Image comparison data:
-=-=-

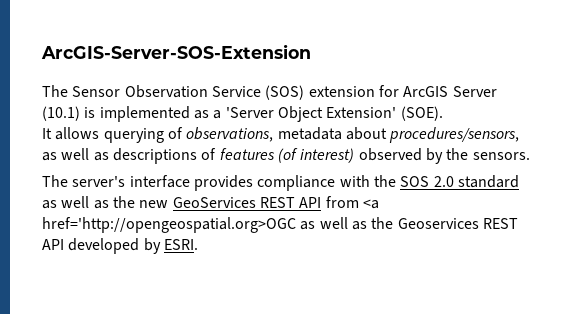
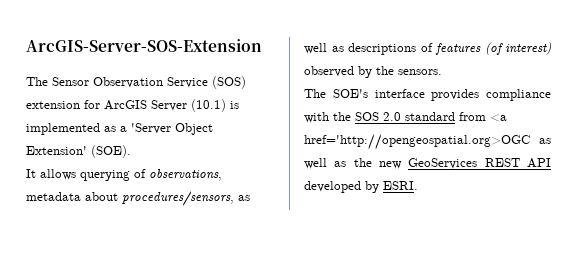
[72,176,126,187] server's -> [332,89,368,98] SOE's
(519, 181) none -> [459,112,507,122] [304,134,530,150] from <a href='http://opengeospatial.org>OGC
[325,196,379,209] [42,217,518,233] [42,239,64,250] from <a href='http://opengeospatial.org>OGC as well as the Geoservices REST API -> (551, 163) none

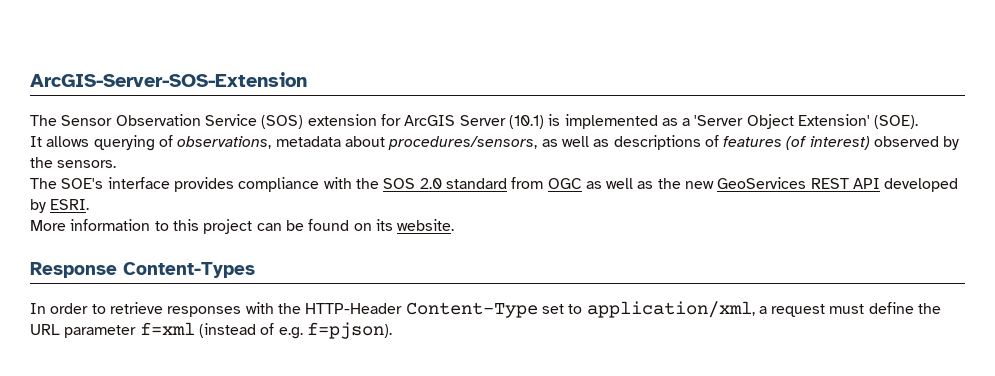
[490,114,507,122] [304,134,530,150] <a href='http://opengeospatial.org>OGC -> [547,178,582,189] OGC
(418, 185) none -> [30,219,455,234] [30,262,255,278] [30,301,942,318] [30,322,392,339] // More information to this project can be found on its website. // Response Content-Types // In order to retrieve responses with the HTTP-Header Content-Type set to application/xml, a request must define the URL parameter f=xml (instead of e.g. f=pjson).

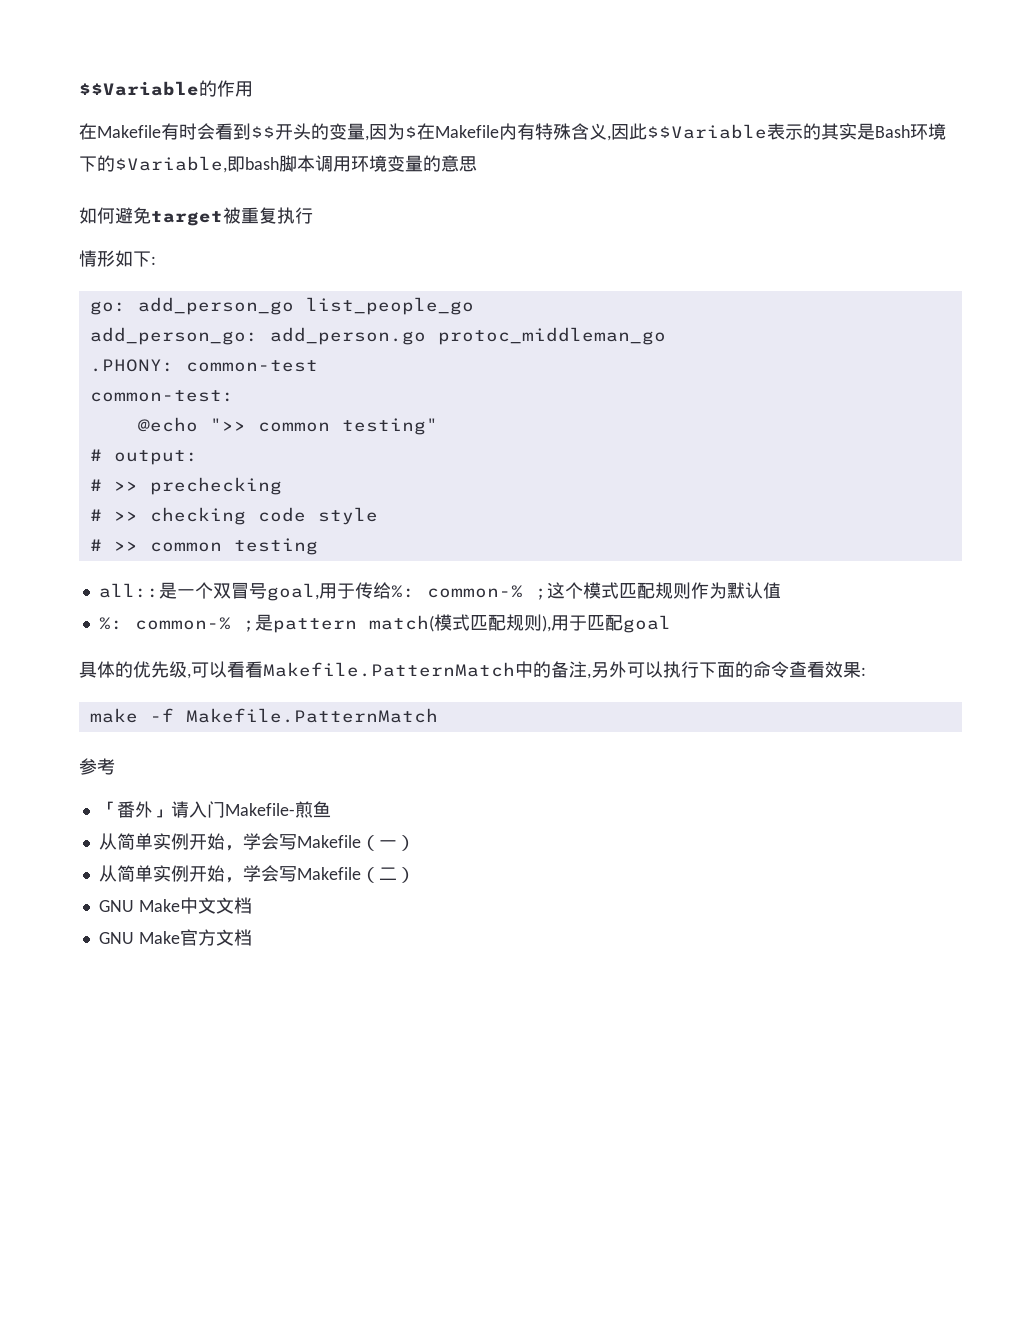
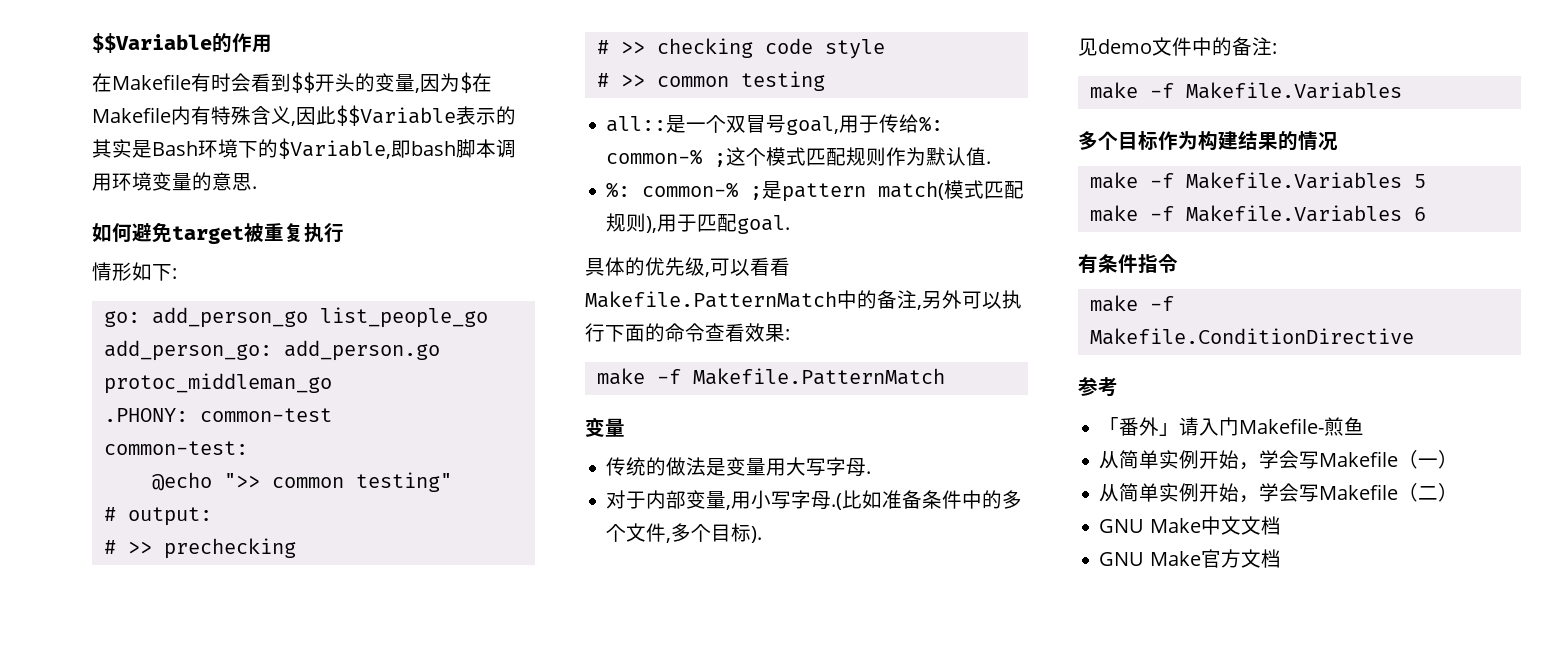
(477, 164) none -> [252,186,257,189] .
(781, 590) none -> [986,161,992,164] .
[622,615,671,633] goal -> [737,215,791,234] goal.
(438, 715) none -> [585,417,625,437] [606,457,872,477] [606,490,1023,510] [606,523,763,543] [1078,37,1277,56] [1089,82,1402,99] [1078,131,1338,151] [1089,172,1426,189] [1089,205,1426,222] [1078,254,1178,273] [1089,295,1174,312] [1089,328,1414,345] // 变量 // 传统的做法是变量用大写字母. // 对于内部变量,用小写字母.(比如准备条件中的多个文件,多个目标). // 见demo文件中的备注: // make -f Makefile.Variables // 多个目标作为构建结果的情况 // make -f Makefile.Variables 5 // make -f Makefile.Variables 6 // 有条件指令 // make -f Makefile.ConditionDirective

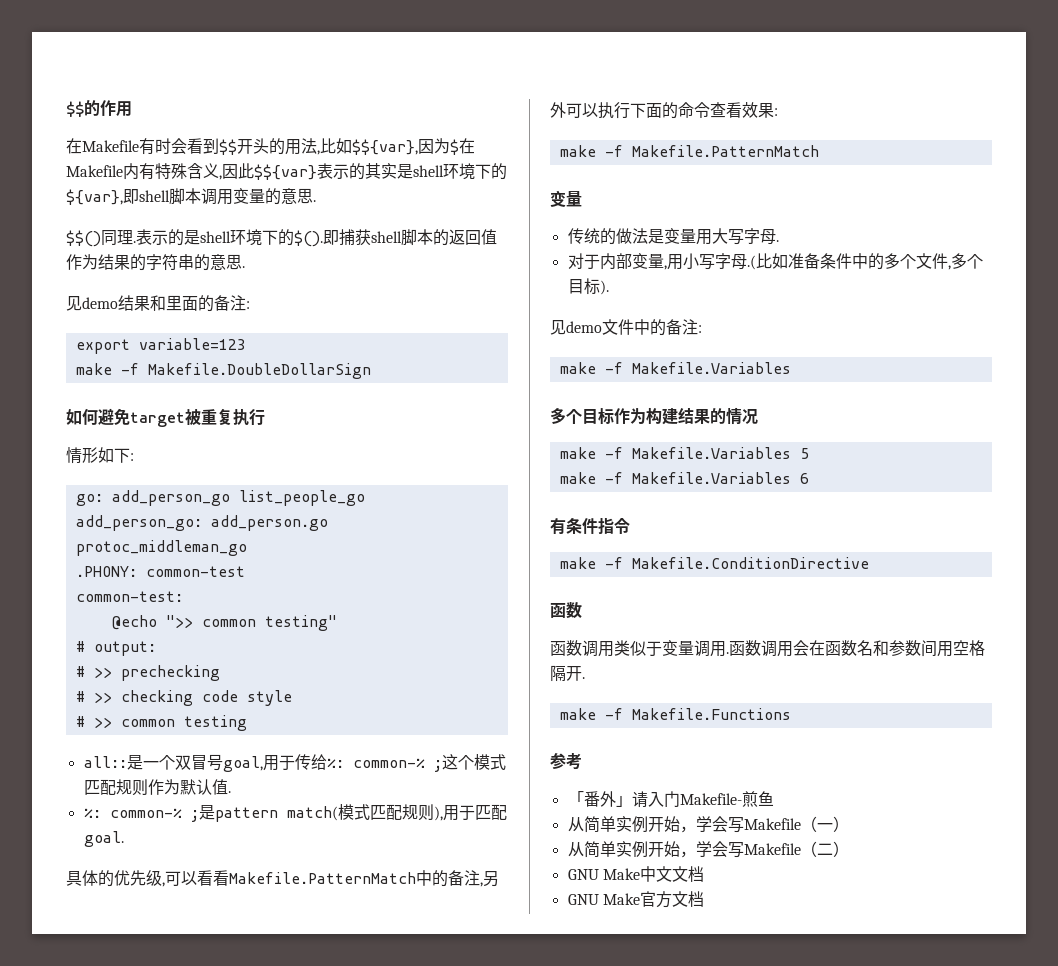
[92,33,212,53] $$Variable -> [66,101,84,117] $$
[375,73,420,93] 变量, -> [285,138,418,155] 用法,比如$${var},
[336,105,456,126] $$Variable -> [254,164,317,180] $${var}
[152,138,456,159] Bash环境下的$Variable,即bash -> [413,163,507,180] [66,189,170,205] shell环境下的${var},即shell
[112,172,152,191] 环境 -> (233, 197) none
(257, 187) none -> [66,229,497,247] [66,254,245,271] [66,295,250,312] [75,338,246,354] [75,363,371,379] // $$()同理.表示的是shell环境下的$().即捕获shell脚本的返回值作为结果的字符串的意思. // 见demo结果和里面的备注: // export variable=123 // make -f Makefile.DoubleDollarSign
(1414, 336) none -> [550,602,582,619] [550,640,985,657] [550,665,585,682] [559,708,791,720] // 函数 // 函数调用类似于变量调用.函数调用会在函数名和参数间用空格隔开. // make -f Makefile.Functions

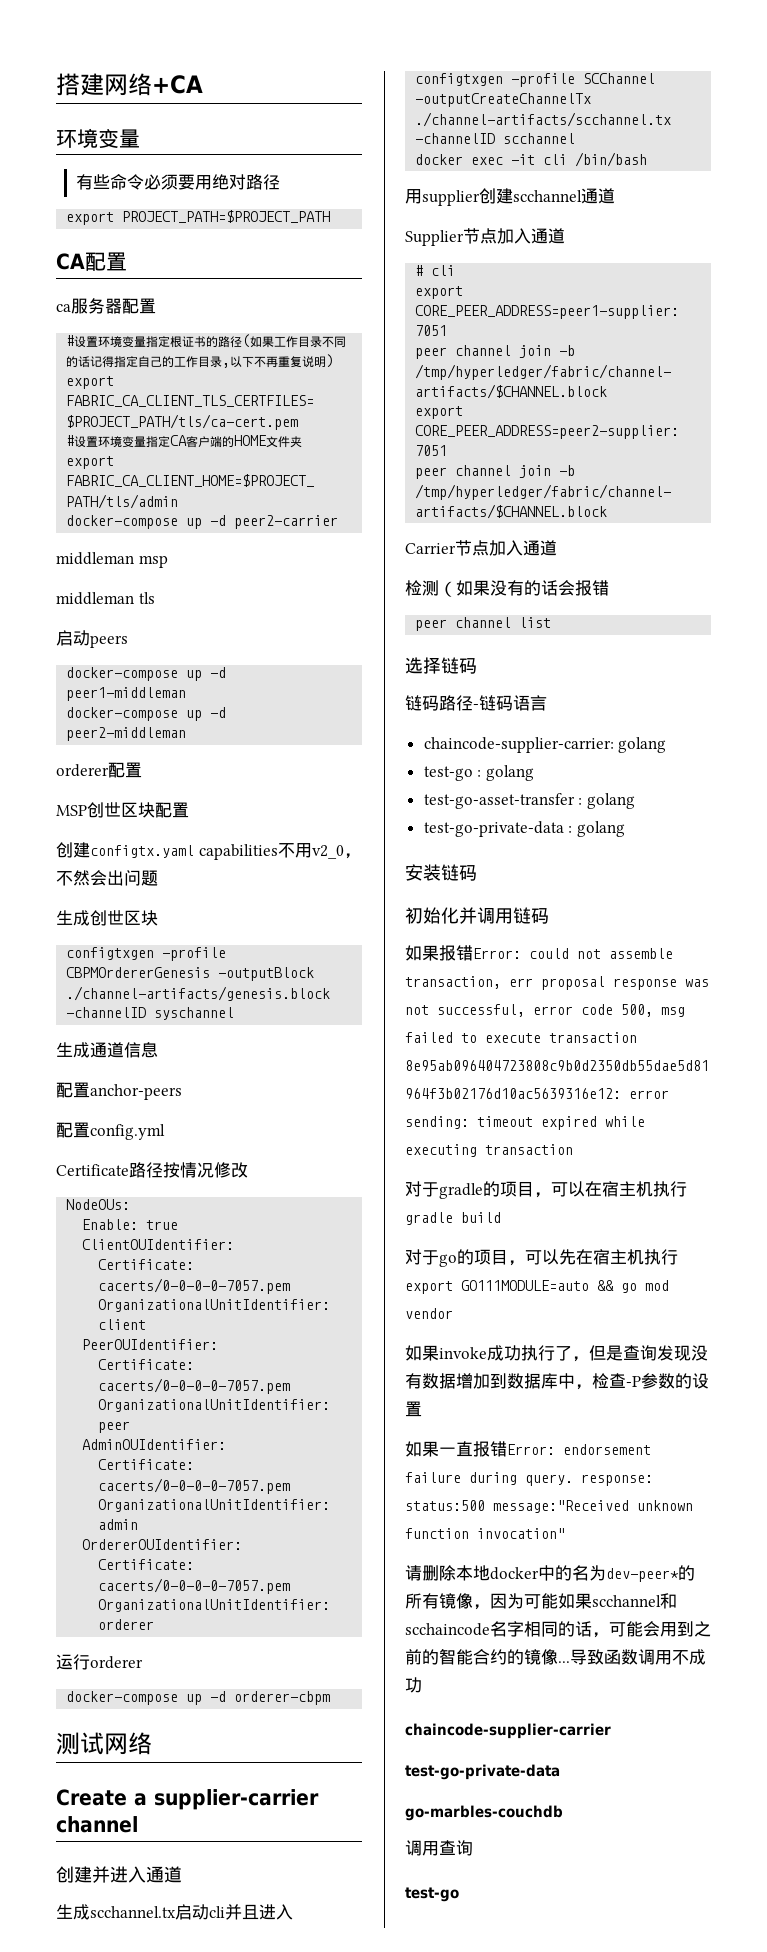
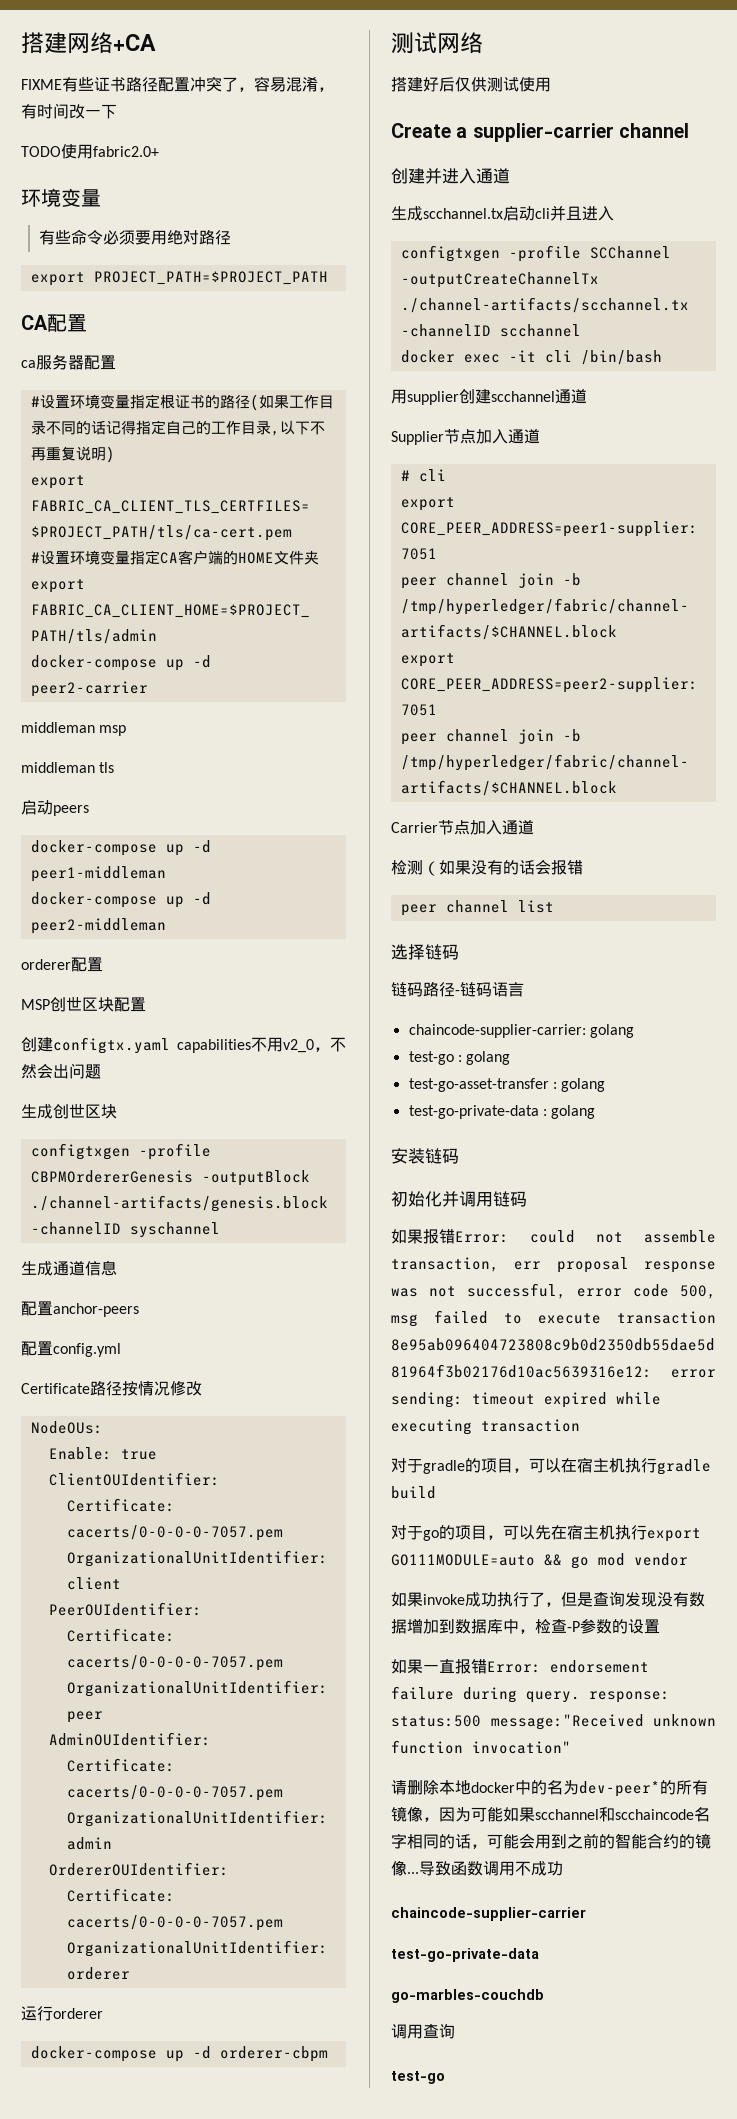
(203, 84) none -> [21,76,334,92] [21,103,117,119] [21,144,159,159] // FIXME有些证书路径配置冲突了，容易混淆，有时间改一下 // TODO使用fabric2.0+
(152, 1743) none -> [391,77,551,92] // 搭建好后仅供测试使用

-=-=-

## Assigned task
Wherever the line holding "[375,73,420,93] 变量, ->" falls in the entries above, copy exactly from it through the line holding "[112,172,152,191] 环境 -> (233, 197) none", inclusive, and add nothing.

## The completed task
[375,73,420,93] 变量, -> [285,138,418,155] 用法,比如$${var},
[336,105,456,126] $$Variable -> [254,164,317,180] $${var}
[152,138,456,159] Bash环境下的$Variable,即bash -> [413,163,507,180] [66,189,170,205] shell环境下的${var},即shell
[112,172,152,191] 环境 -> (233, 197) none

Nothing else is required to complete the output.